====== RECORDS SHOWN

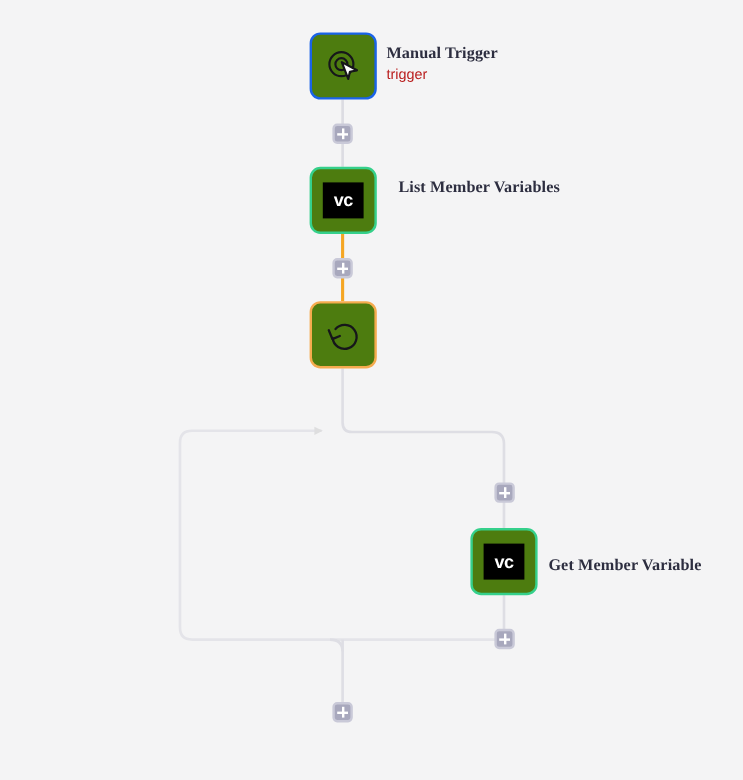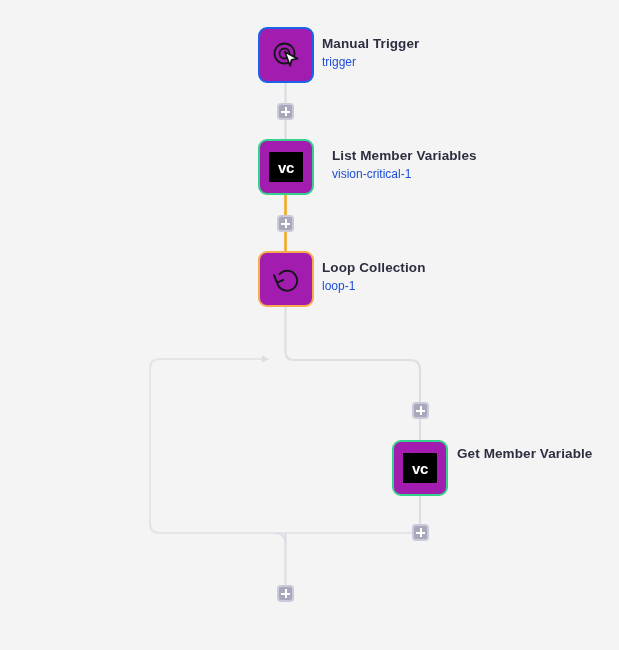--- a/index.html
+++ b/index.html
@@ -79,6 +79,7 @@
     color: #2d2e40;
     line-height: 17px;
     letter-spacing: 0.1px;
+    font-family: Liberation Serif, serif;
   }
   .node-subtitle {
     font-size: 12px;

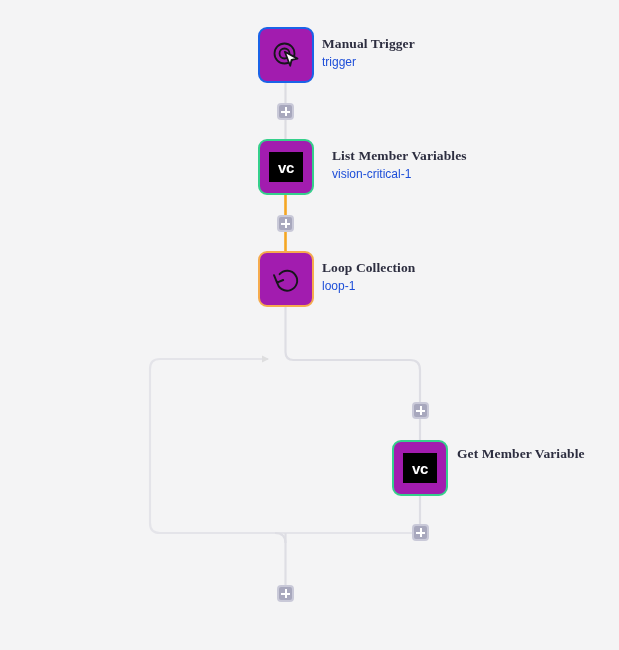--- a/index.html
+++ b/index.html
@@ -83,7 +83,7 @@
   }
   .node-subtitle {
     font-size: 12px;
-    color: #1d4ed8;
+    color: #b91c1c;
     line-height: 16px;
     margin-top: 2px;
   }

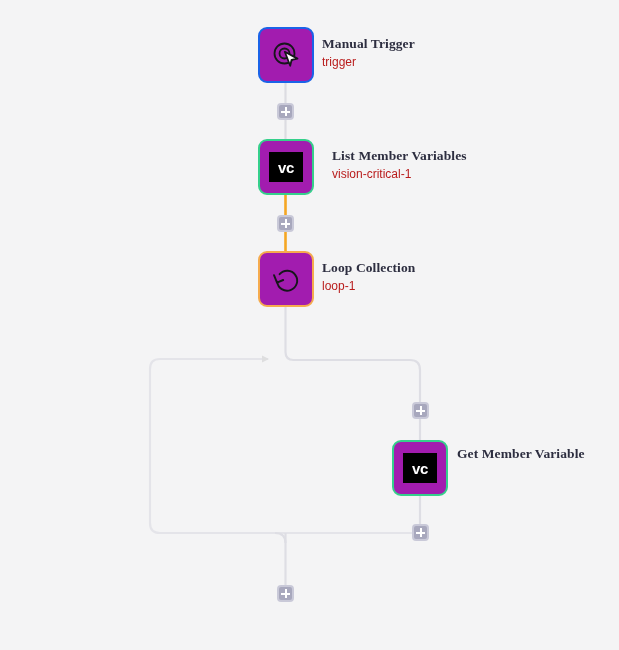--- a/index.html
+++ b/index.html
@@ -34,7 +34,7 @@
     width: 56px;
     height: 56px;
     box-sizing: border-box;
-    background: #a21caf;
+    background: #4d7c0f;
     border-radius: 9px;
     border: 2px solid #404040;
     display: flex;

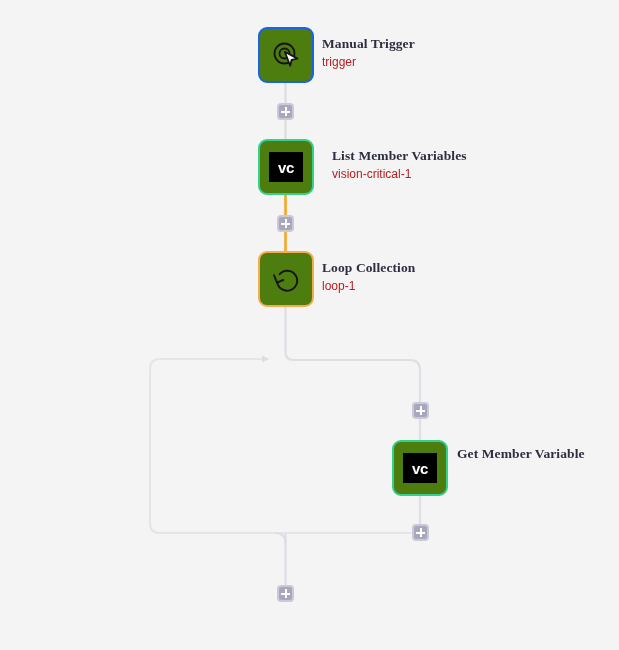--- a/index.html
+++ b/index.html
@@ -159,7 +159,6 @@
   </div>
   <div class="node-label" style="left:332px; top:147px;">
     <div class="node-title">List Member Variables</div>
-    <div class="node-subtitle">vision-critical-1</div>
   </div>
 
   <div class="node accent-orange" style="left:258px; top:251px;">

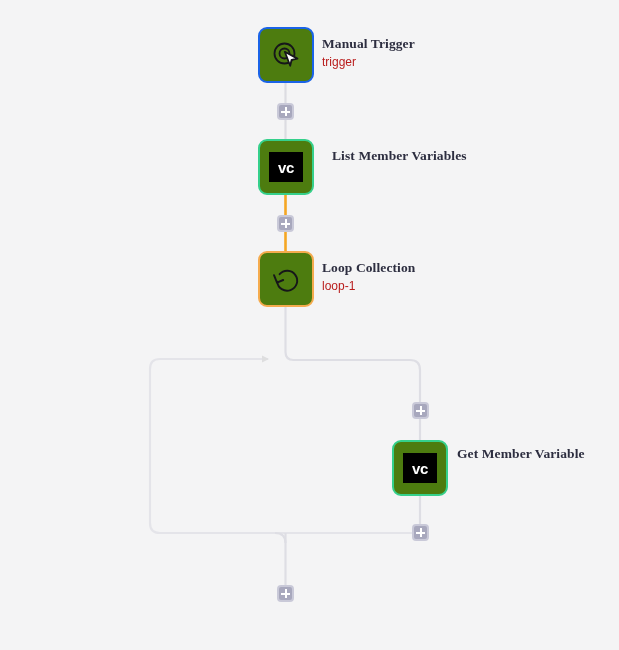--- a/index.html
+++ b/index.html
@@ -169,10 +169,6 @@
       </svg>
     </span>
   </div>
-  <div class="node-label" style="left:322px; top:259px;">
-    <div class="node-title">Loop Collection</div>
-    <div class="node-subtitle">loop-1</div>
-  </div>
 
   <div class="node accent-green" style="left:392px; top:440px;">
     <span class="node-icon">

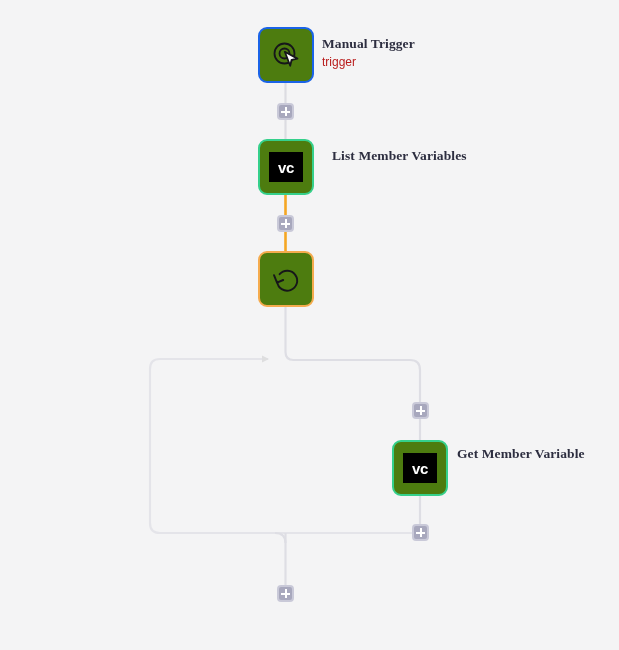--- a/index.html
+++ b/index.html
@@ -175,7 +175,7 @@
       <span class="vc-badge">vc</span>
     </span>
   </div>
-  <div class="node-label" style="left:457px; top:445px;">
+  <div class="node-label" style="left:457px; top:462px;">
     <div class="node-title">Get Member Variable</div>
   </div>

============

TASK DETAILS → Find the lines that mention "border" in the entries and show them.

RESPONSE TO THE TASK →
     box-sizing: border-box;
     border-radius: 9px;
     border: 2px solid #404040;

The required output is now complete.